Given data:
_ _ _ _ _
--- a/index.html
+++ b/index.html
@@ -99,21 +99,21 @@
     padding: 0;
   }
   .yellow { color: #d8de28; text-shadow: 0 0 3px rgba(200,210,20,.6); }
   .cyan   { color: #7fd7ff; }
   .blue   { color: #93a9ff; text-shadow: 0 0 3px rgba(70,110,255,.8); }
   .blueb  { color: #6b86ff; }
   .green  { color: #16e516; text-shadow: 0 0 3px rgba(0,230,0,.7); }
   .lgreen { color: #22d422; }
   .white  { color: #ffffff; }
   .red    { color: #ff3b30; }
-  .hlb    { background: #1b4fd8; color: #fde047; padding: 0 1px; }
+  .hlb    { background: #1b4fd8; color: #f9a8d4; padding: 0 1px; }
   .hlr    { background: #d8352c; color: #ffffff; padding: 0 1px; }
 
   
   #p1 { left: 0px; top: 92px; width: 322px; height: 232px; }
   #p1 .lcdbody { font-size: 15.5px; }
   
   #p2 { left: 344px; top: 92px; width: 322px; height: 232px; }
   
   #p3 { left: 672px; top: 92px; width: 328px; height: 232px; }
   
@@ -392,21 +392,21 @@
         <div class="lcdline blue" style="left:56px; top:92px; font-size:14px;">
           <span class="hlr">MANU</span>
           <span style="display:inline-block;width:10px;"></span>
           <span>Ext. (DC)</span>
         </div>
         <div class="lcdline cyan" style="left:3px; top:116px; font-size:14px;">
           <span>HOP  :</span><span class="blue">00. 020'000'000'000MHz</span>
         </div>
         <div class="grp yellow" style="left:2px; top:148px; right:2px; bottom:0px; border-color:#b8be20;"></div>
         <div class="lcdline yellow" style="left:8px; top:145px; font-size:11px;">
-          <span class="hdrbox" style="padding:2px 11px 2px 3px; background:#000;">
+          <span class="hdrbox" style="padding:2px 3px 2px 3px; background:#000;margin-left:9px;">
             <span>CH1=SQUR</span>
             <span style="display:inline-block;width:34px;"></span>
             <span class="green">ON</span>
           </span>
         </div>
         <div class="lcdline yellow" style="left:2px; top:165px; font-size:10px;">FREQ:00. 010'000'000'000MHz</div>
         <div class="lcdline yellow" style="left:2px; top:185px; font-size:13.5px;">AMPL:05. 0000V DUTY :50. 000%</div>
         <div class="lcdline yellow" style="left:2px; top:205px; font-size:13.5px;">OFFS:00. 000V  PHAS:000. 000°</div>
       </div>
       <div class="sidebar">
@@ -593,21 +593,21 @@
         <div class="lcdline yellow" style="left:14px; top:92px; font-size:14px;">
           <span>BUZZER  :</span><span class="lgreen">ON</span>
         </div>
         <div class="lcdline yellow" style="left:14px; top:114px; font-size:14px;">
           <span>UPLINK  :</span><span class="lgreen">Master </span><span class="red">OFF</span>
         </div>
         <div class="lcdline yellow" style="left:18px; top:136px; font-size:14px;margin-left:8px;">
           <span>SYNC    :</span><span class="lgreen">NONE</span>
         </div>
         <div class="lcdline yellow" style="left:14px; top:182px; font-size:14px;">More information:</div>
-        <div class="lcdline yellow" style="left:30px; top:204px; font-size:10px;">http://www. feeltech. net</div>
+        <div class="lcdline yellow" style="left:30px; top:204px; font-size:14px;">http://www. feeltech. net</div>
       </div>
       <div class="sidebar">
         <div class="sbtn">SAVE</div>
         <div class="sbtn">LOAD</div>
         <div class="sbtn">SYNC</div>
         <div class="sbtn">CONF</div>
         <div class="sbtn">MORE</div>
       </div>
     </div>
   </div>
_ _ _ _ _
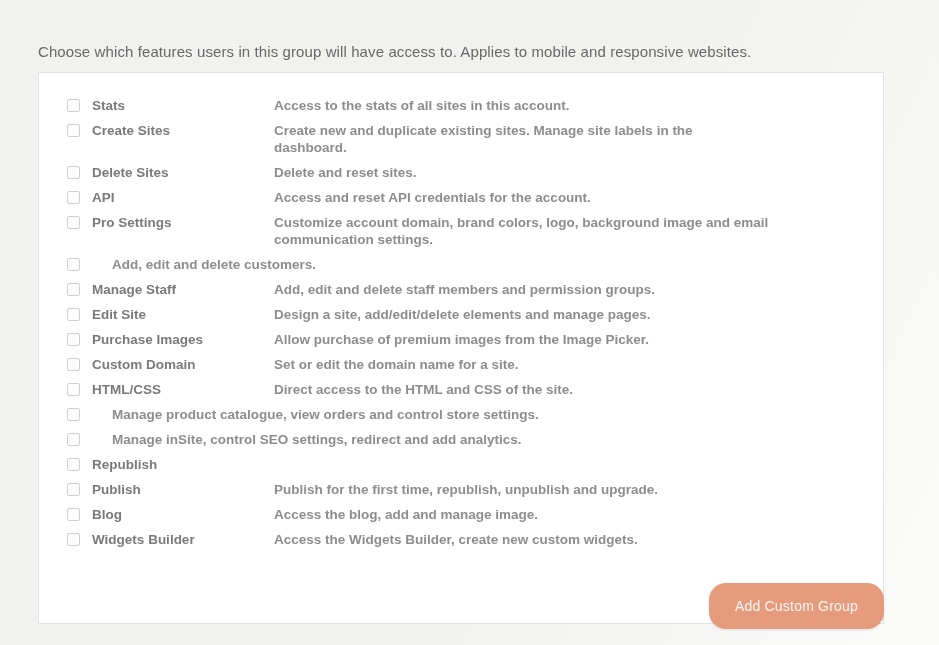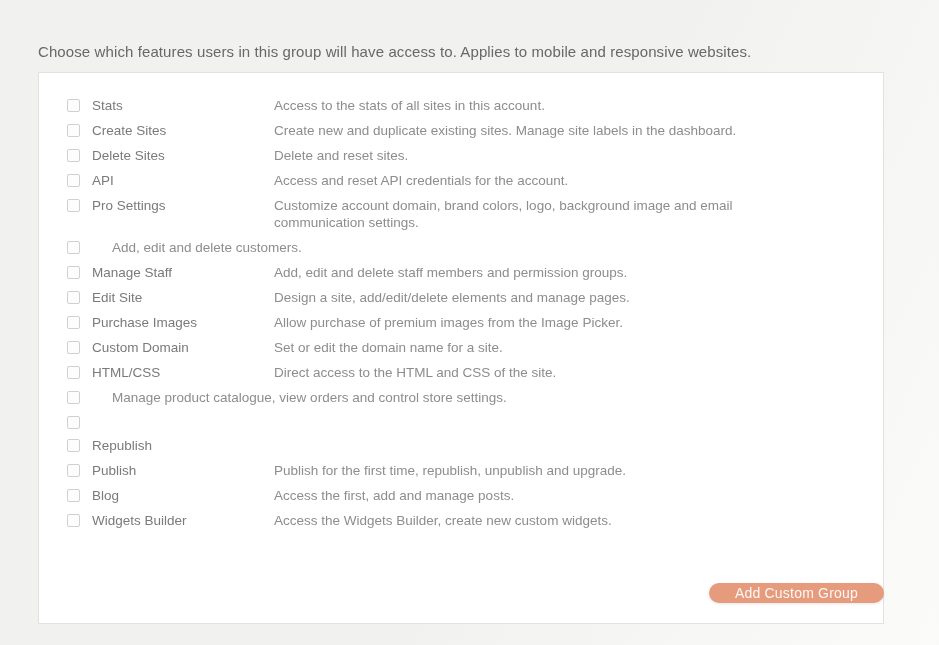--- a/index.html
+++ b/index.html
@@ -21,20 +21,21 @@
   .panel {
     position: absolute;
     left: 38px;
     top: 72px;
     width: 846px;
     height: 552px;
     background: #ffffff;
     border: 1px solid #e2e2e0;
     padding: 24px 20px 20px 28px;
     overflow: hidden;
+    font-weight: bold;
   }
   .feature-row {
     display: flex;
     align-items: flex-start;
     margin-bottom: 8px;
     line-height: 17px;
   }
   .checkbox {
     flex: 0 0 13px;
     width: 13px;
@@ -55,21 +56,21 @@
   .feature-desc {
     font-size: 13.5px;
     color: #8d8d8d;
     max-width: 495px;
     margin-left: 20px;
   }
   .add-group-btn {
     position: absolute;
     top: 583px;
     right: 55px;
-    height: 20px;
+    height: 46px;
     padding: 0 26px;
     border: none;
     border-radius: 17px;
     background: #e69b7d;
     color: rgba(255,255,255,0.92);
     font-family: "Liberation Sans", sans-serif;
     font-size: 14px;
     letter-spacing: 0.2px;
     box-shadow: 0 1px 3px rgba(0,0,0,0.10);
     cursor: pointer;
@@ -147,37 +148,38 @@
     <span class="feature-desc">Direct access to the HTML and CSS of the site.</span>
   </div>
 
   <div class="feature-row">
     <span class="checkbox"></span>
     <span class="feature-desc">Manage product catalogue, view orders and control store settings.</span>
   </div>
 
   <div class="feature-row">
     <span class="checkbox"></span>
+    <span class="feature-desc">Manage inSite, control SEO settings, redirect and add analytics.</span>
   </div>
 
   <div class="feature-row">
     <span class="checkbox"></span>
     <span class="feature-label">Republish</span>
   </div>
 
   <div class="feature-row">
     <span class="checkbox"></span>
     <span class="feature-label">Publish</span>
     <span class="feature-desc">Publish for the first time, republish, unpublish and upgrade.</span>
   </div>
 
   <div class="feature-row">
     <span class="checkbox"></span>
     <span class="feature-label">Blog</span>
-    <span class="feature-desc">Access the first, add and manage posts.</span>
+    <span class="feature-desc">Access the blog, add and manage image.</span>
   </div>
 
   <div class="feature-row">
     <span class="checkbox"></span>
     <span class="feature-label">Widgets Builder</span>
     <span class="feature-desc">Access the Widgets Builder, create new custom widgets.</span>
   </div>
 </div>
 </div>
_ _ _ _ _
Task statement:
Determine the number of lines in the data above that hold "feeltech", and reply with that number alone.

Solution for this exercise:
2